-- Opening Marker --

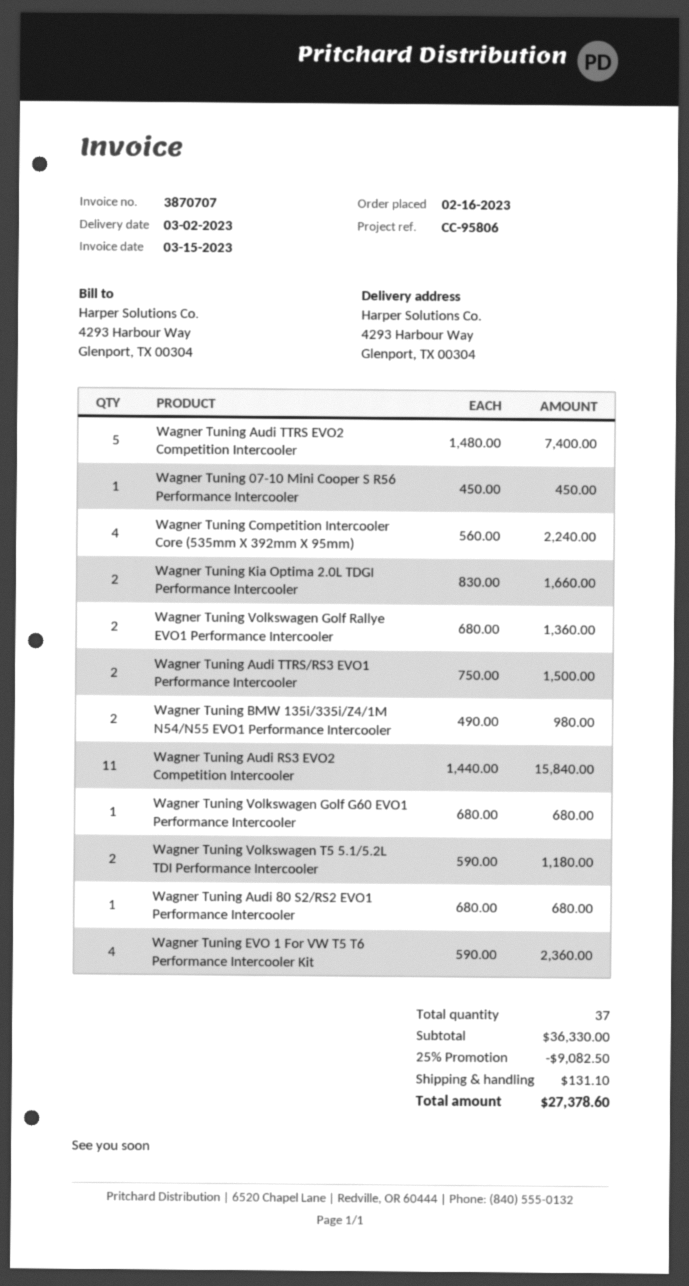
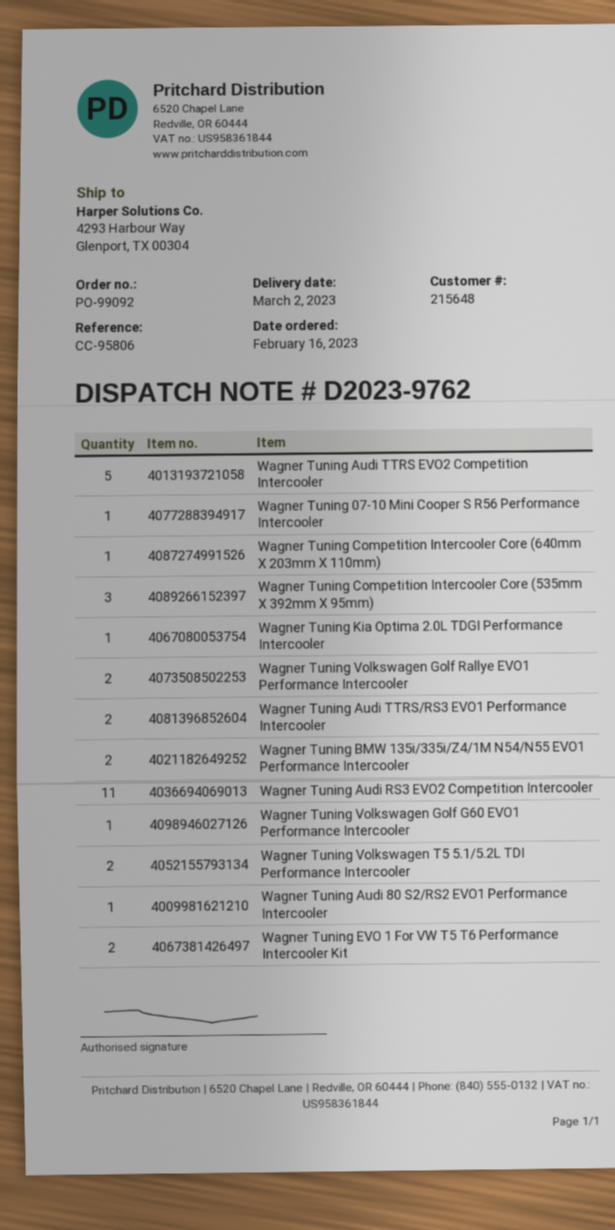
Wagner Tuning Competition Intercooler Core (535mm X 392mm X 95mm): 4 -> 3
Wagner Tuning Kia Optima 2.0L TDGI Performance Intercooler: 2 -> 1
Wagner Tuning EVO 1 For VW T5 T6 Performance Intercooler Kit: 4 -> 2
Wagner Tuning Competition Intercooler Core (640mm X 203mm X 110mm): none -> 1

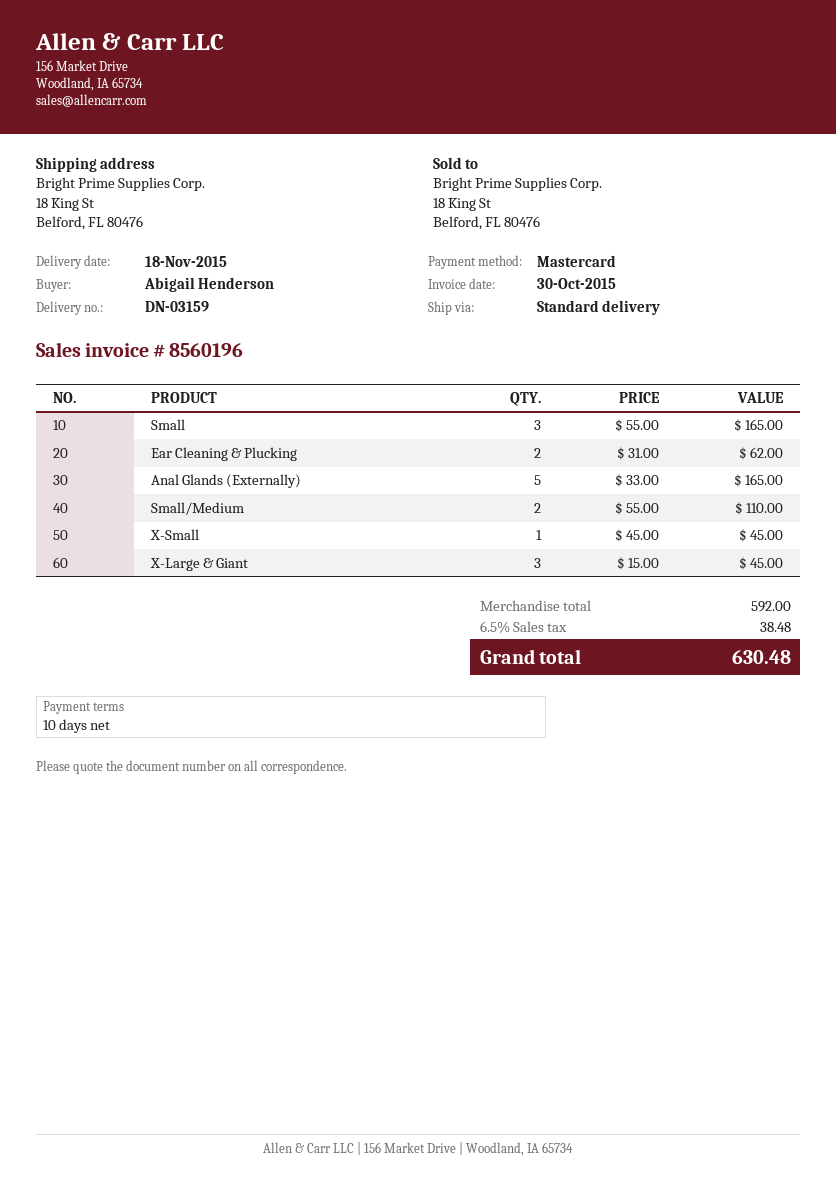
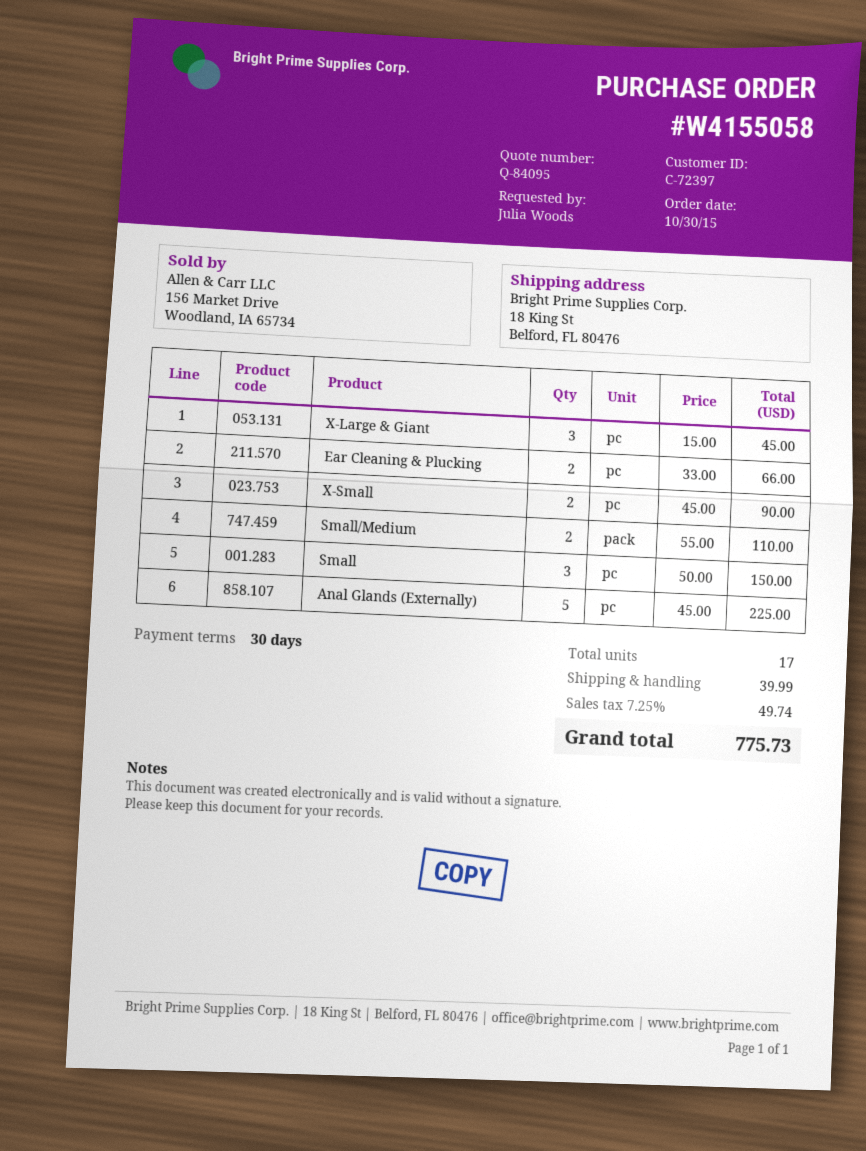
payment terms: 10 days -> 30 days
ordered by: Abigail Henderson -> Julia Woods
Small: 3 x 55.00 = 165.00 -> 3 x 50.00 = 150.00
Ear Cleaning & Plucking: 2 x 31.00 = 62.00 -> 2 x 33.00 = 66.00
Anal Glands (Externally): 5 x 33.00 = 165.00 -> 5 x 45.00 = 225.00
X-Small: 1 x 45.00 = 45.00 -> 2 x 45.00 = 90.00
shipping: none -> 39.99
tax: 6.5% = 38.48 -> 7.25% = 49.74
total: 630.48 -> 775.73

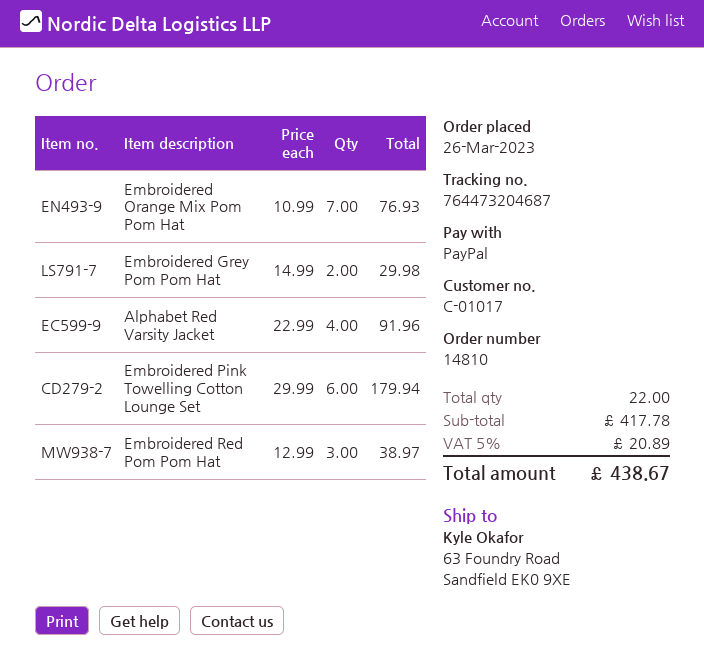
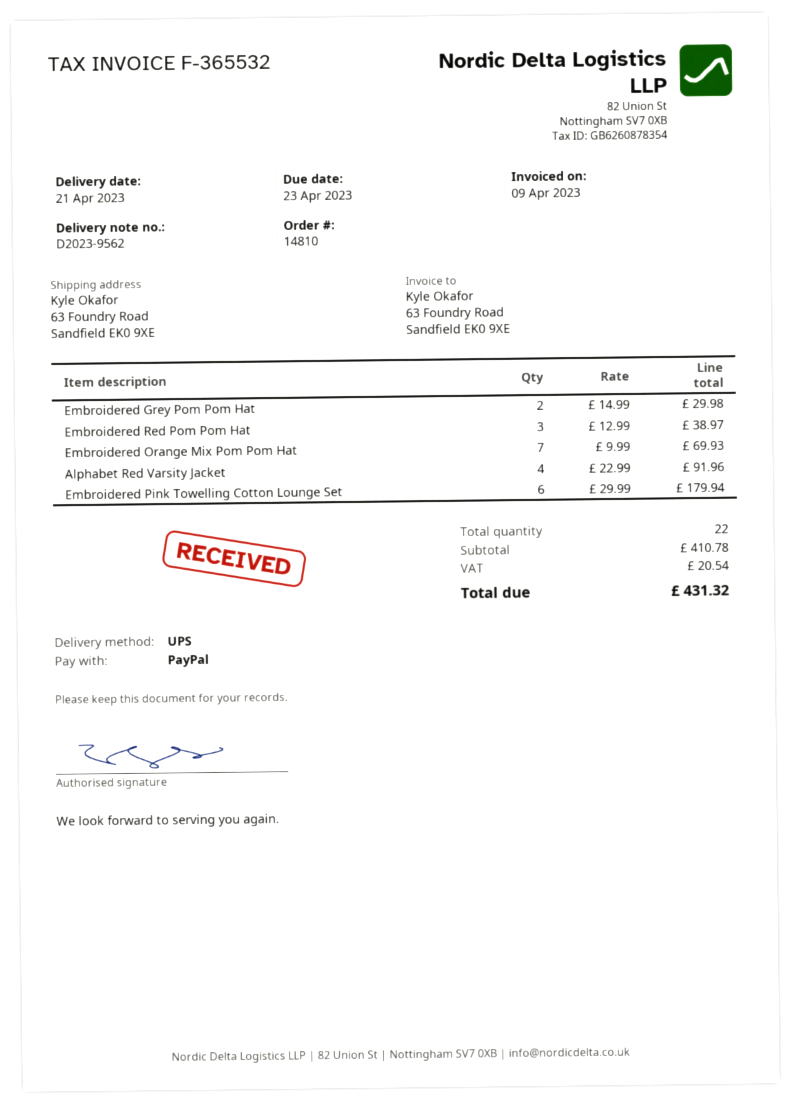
Embroidered Orange Mix Pom Pom Hat: 7 x 10.99 = 76.93 -> 7 x 9.99 = 69.93
subtotal: 417.78 -> 410.78
tax: 20.89 -> 20.54
total: 438.67 -> 431.32

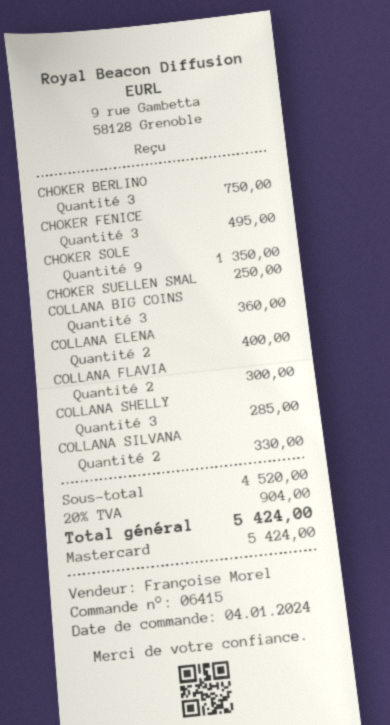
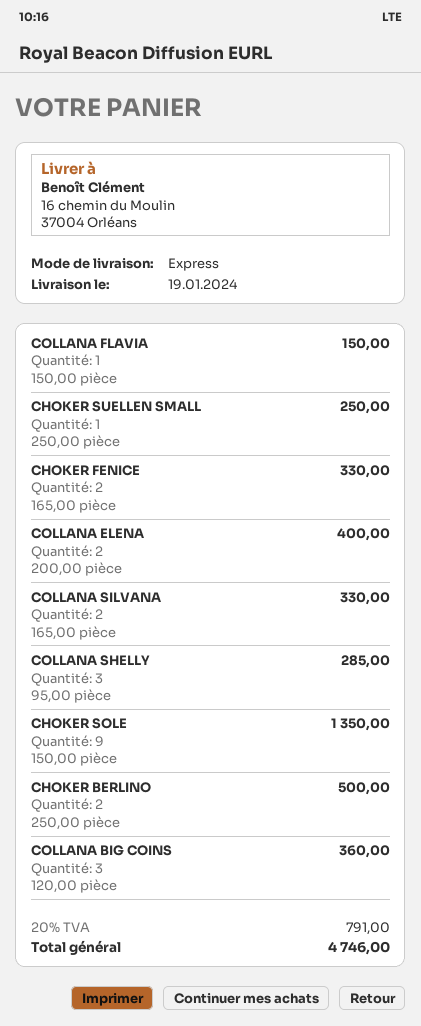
CHOKER BERLINO: 3 for 750.00 -> 2 for 500.00
CHOKER FENICE: 3 for 495.00 -> 2 for 330.00
COLLANA FLAVIA: 2 for 300.00 -> 1 for 150.00
tax: 20% = 904.00 -> 20% = 791.00
total: 5424.00 -> 4746.00

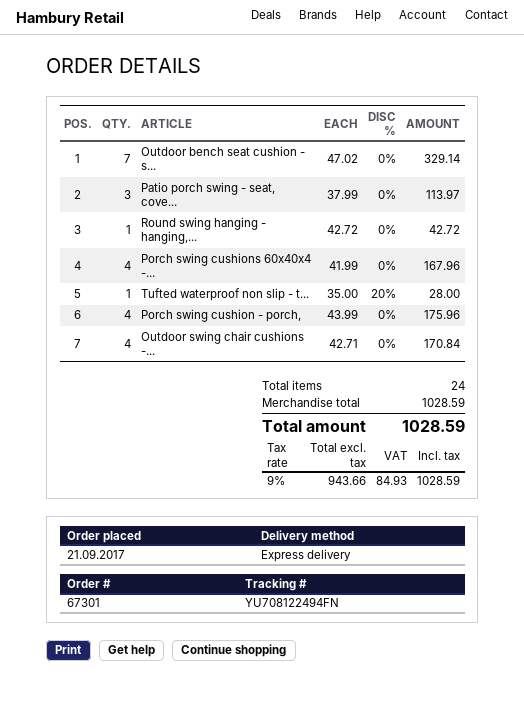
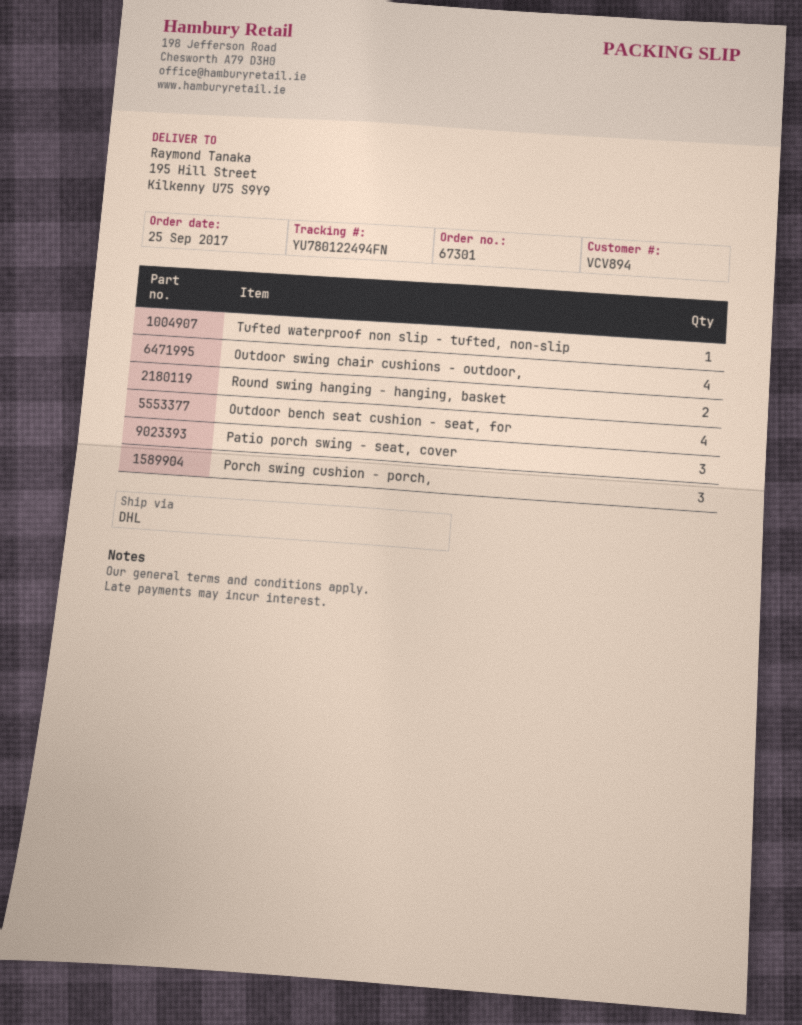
order date: 2017-09-21 -> 2017-09-25
shipping method: express -> DHL
tracking number: YU708122494FN -> YU780122494FN
Outdoor bench seat cushion - s...: 7 -> 4
Round swing hanging - hanging,...: 1 -> 2
Porch swing cushions 60x40x4 -...: 4 -> none
Porch swing cushion - porch,: 4 -> 3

-- Closing Marker --

◆ Exercise
Of the entries above, repeat exactly the lines from the line with "Small: 3 x 55.00" through the line with "total: 630.48 -> 775.73", both of them included.

◆ Exercise response
Small: 3 x 55.00 = 165.00 -> 3 x 50.00 = 150.00
Ear Cleaning & Plucking: 2 x 31.00 = 62.00 -> 2 x 33.00 = 66.00
Anal Glands (Externally): 5 x 33.00 = 165.00 -> 5 x 45.00 = 225.00
X-Small: 1 x 45.00 = 45.00 -> 2 x 45.00 = 90.00
shipping: none -> 39.99
tax: 6.5% = 38.48 -> 7.25% = 49.74
total: 630.48 -> 775.73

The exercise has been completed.